The San Juan Daily Star
Closure is not the preferred outcome, but there are other options if HIMA Group stops operating

By The Star Staff
Gov. Pedro Pierluisi Urrutia said Thursday that although the government prefers that Grupo HIMA remain in operation, they are prepared to assume the patients and human resources in other available facilities.
“Ideally, HIMA would be able to continue operating, perhaps not with the same capacity, perhaps not with the same number of beds and hospitals, but ideally it would continue to operate,” the governor said in response to questions from the press. “The other alternative is a closure. Let’s assume the bankruptcy fails and the judge basically dismisses the bankruptcy. The reorganization petition then falls into liquidation. That is the closure. We are also prepared for a closure if that happens.”
“We prefer that it continue to operate, either with the same capacity or a similar capacity,” Pierluisi added. “That will not happen, because if the bankruptcy process fails, we are prepared. Why do I say it? Right now the hospitals in Puerto Rico have plenty of capacity. There are hospitals in the Caguas region, there are hospitals in the Bayamón region, in the two main regions where HIMA has hospitals, that can replace the service offered by HIMA. At URRA [Regional Hospital] in Bayamón, which is a public hospital, we have there in excess of 100 additional beds available that can be activated.

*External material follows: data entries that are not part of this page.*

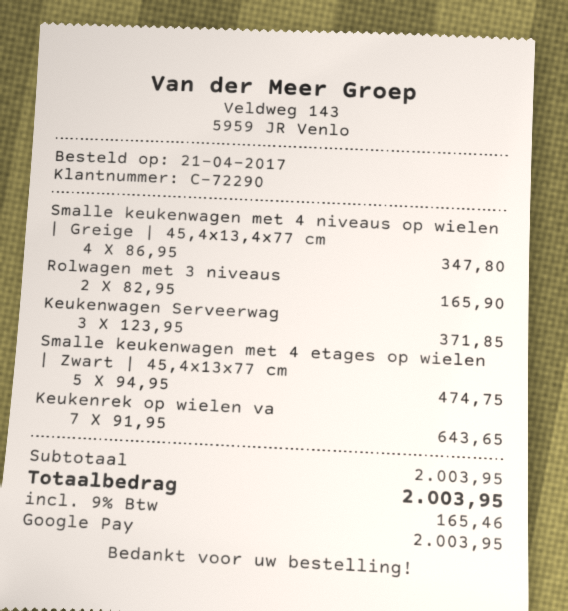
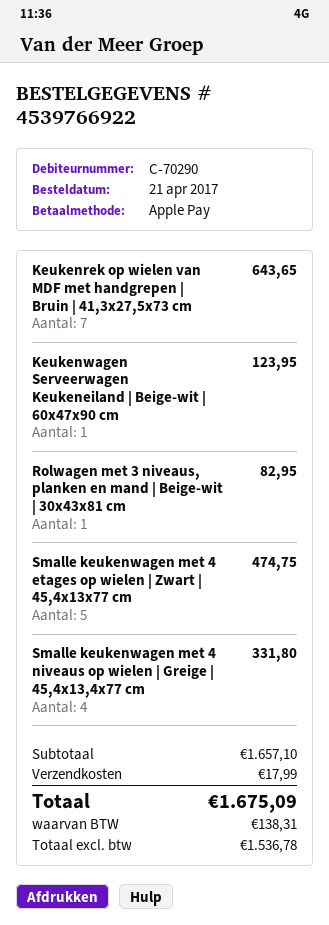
customer number: C-72290 -> C-70290
payment method: Google Pay -> Apple Pay
Smalle keukenwagen met 4 niveaus op wielen | Greige | 45,4x13,4x77 cm: 4 for 347.80 -> 4 for 331.80
Rolwagen met 3 niveaus: 2 for 165.90 -> 1 for 82.95
Keukenwagen Serveerwag: 3 for 371.85 -> 1 for 123.95
subtotal: 2003.95 -> 1657.10
shipping: none -> 17.99
tax: 165.46 -> 138.31
total: 2003.95 -> 1675.09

The employees in Puerto Rico lack nurses, doctors, so those who are working there are not going to have any difficulty working in the public hospitals of the Puerto Rico government or in other private hospitals that want to fill the space of HIMA.”
In other words, what I am saying is that if we are very attentive, we prefer that it not close,” the governor said. “But closing, which has nothing to do with the government, has to do with everything they did for 10 and 11 years, all those debts they accumulated.”
On Aug. 15, the HIMA Group filed for Chapter 11 under the Bankruptcy Law. The conglomerate owes more than $400 million to its creditors, which include the island government and the municipalities where they have real estate.
Mayors tell the HIMA Group that they will not forgive the debt
Municipal Revenue Collections Center (CRIM by its Spanish acronym) governing board chairman Jesús Edgardo Colón Berlingeri said meanwhile on Thursday that the island’s mayors refused to forgive Grupo HIMA’s debt.
The representatives of the hospital consortium met with the directors of the CRIM.
“They did not present a new and viable scenario for the municipalities; they came back and stressed their position that they be exempted from practically all the taxes that they owe to each of the municipalities and none of the mayors agrees with that,” Colón Berlingeri said at the end of the board meeting in San Juan.
“We stand on the position that they need to pay their debt and that our debt is a debt that has to be in the first order of priority in court,” he added.
The mayor of Orocovis also maintained that, if the bankruptcy assets are sold, Grupo HIMA will have to pay the $12 million that it owes the CRIM.
The executive director of CRIM, Reinaldo Paniagua Látimer, maintained that the proposal that Grupo HIMA presented to him was to reduce interest charges and penalties, but they had to present a guarantee that the debt has priority and hospital operations will continue.
“That is not negotiable, and they have to guarantee us that they will continue to operate as a hospital and that these jobs will not be lost, because otherwise we are not willing to take a single step,” Paniagua Látimer said. “Nor is it on the table to erase the debt from the CRIM books.”
At the meeting, the debt status of the municipalities of Caguas, Bayamón, Humacao and Fajardo was presented.
“And since they couldn’t guarantee anything, we told them we were staying where we were,” the CRIM executive director said.